## Work order
Please set down only the lines that run from the one containing "- cat /etc/redhat-release" to the end of the listing below, exactly as written.

## Supplied material
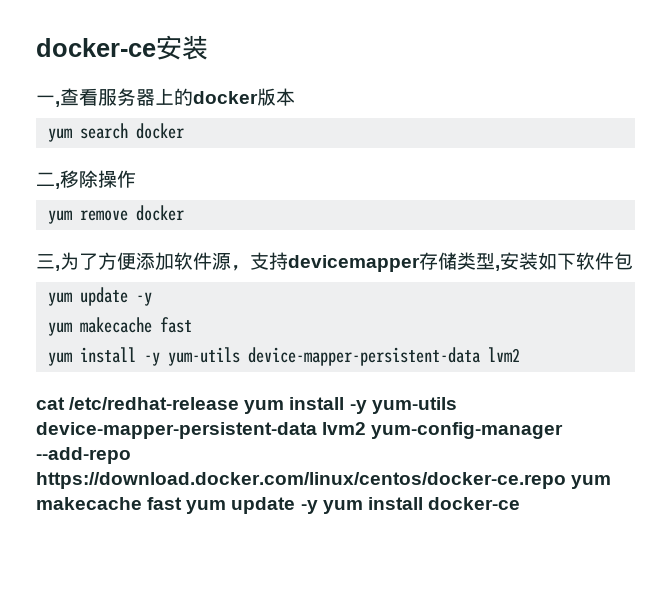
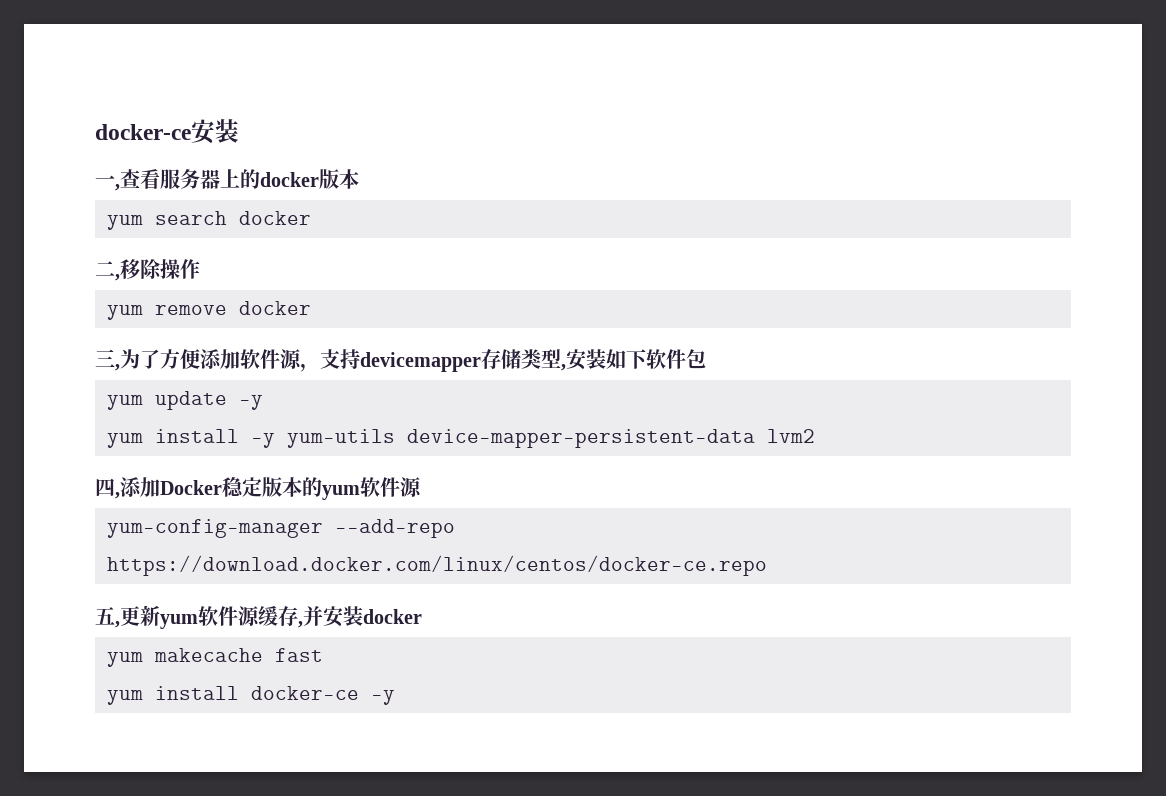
  三,为了方便添加软件源，支持devicemapper存储类型,安装如下软件包
  yum update -y
- yum makecache fast
- cat /etc/redhat-release yum install -y yum-utils device-mapper-persistent-data lvm2 yum-config-manager --add-repo https://download.docker.com/linux/centos/docker-ce.repo yum makecache fast yum update -y yum install docker-ce
+ 四,添加Docker稳定版本的yum软件源
+ yum-config-manager --add-repo https://download.docker.com/linux/centos/docker-ce.repo
+ 五,更新yum软件源缓存,并安装docker
+ yum makecache fast
+ yum install docker-ce -y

## Solution below
- cat /etc/redhat-release yum install -y yum-utils device-mapper-persistent-data lvm2 yum-config-manager --add-repo https://download.docker.com/linux/centos/docker-ce.repo yum makecache fast yum update -y yum install docker-ce
+ 四,添加Docker稳定版本的yum软件源
+ yum-config-manager --add-repo https://download.docker.com/linux/centos/docker-ce.repo
+ 五,更新yum软件源缓存,并安装docker
+ yum makecache fast
+ yum install docker-ce -y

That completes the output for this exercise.